■ Available data:
↓↓↓
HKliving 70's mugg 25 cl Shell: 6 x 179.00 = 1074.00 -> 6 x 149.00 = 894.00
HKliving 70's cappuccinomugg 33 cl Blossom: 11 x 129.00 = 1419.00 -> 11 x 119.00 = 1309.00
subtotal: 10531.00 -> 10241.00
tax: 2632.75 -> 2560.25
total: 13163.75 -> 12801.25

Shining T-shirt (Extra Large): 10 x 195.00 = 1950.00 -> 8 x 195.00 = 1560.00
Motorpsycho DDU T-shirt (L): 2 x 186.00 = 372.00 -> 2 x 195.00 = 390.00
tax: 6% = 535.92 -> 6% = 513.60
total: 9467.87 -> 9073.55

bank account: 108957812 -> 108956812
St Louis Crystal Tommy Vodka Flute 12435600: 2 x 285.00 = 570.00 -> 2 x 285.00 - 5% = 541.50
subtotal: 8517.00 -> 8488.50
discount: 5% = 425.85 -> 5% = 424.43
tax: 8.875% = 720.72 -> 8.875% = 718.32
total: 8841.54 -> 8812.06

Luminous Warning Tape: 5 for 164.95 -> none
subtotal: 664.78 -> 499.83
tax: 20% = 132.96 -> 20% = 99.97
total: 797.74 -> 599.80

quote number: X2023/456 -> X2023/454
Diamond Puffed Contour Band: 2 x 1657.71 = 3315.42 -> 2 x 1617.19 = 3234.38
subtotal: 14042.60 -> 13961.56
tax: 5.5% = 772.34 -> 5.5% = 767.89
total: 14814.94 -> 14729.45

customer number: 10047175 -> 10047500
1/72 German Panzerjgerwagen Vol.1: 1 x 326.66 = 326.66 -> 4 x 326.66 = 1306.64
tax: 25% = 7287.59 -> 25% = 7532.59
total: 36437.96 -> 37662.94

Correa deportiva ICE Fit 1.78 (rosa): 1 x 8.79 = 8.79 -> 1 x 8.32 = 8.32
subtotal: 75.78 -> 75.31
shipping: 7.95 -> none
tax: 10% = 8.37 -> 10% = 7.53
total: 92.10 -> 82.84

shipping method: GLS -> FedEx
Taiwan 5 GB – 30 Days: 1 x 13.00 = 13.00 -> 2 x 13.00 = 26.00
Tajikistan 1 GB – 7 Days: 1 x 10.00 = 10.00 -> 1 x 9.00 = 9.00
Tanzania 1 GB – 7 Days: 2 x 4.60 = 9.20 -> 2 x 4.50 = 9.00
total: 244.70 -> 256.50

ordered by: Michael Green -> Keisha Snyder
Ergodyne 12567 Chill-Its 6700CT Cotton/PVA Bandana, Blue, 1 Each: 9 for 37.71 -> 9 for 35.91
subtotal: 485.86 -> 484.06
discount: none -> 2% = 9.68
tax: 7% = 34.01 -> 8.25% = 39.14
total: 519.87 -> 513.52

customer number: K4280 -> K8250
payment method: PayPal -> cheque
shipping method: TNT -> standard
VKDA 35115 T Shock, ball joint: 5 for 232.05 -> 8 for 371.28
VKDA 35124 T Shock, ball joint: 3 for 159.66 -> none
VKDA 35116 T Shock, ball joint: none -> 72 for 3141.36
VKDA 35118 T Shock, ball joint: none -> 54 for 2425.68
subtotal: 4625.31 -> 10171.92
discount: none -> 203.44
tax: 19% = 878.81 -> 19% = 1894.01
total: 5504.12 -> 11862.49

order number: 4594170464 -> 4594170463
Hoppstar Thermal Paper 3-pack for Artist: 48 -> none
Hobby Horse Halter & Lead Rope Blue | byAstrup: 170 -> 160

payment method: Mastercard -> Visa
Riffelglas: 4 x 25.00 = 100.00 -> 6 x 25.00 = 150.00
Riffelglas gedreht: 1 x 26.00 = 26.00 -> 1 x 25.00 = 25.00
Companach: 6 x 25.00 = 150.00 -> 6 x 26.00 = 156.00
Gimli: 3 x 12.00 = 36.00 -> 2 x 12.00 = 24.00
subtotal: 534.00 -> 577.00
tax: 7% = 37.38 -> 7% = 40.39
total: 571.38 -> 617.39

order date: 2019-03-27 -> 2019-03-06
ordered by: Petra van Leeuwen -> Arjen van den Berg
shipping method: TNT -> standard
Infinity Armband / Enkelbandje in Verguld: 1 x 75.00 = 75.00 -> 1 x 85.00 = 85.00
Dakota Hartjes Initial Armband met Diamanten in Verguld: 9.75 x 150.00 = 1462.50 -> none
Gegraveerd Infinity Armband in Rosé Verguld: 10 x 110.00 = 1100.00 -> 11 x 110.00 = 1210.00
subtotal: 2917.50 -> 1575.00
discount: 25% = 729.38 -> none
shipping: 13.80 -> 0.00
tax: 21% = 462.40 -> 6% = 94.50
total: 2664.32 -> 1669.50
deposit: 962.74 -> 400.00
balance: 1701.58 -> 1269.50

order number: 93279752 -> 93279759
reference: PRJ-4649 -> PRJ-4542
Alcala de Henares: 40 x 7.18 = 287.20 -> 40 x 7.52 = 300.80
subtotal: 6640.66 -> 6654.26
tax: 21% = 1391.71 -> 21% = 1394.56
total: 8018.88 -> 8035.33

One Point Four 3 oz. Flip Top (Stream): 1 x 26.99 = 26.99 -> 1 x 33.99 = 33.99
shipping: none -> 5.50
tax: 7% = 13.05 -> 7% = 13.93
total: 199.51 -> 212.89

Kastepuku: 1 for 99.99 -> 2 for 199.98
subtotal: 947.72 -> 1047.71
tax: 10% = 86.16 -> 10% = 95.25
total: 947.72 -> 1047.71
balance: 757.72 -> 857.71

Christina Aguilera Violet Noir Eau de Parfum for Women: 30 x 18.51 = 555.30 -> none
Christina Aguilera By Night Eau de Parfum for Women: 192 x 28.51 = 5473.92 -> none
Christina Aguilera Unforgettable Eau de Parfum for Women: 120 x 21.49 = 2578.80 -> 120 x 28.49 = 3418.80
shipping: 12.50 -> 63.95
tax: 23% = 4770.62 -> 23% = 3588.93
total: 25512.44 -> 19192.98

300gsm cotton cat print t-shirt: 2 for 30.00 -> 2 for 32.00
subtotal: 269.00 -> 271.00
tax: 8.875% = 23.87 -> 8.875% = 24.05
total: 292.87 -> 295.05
↑↑↑
■ Work required: Go through the lines above. Select every one that has the string "subtotal".

■ Written response:
subtotal: 10531.00 -> 10241.00
subtotal: 8517.00 -> 8488.50
subtotal: 664.78 -> 499.83
subtotal: 14042.60 -> 13961.56
subtotal: 75.78 -> 75.31
subtotal: 485.86 -> 484.06
subtotal: 4625.31 -> 10171.92
subtotal: 534.00 -> 577.00
subtotal: 2917.50 -> 1575.00
subtotal: 6640.66 -> 6654.26
subtotal: 947.72 -> 1047.71
subtotal: 269.00 -> 271.00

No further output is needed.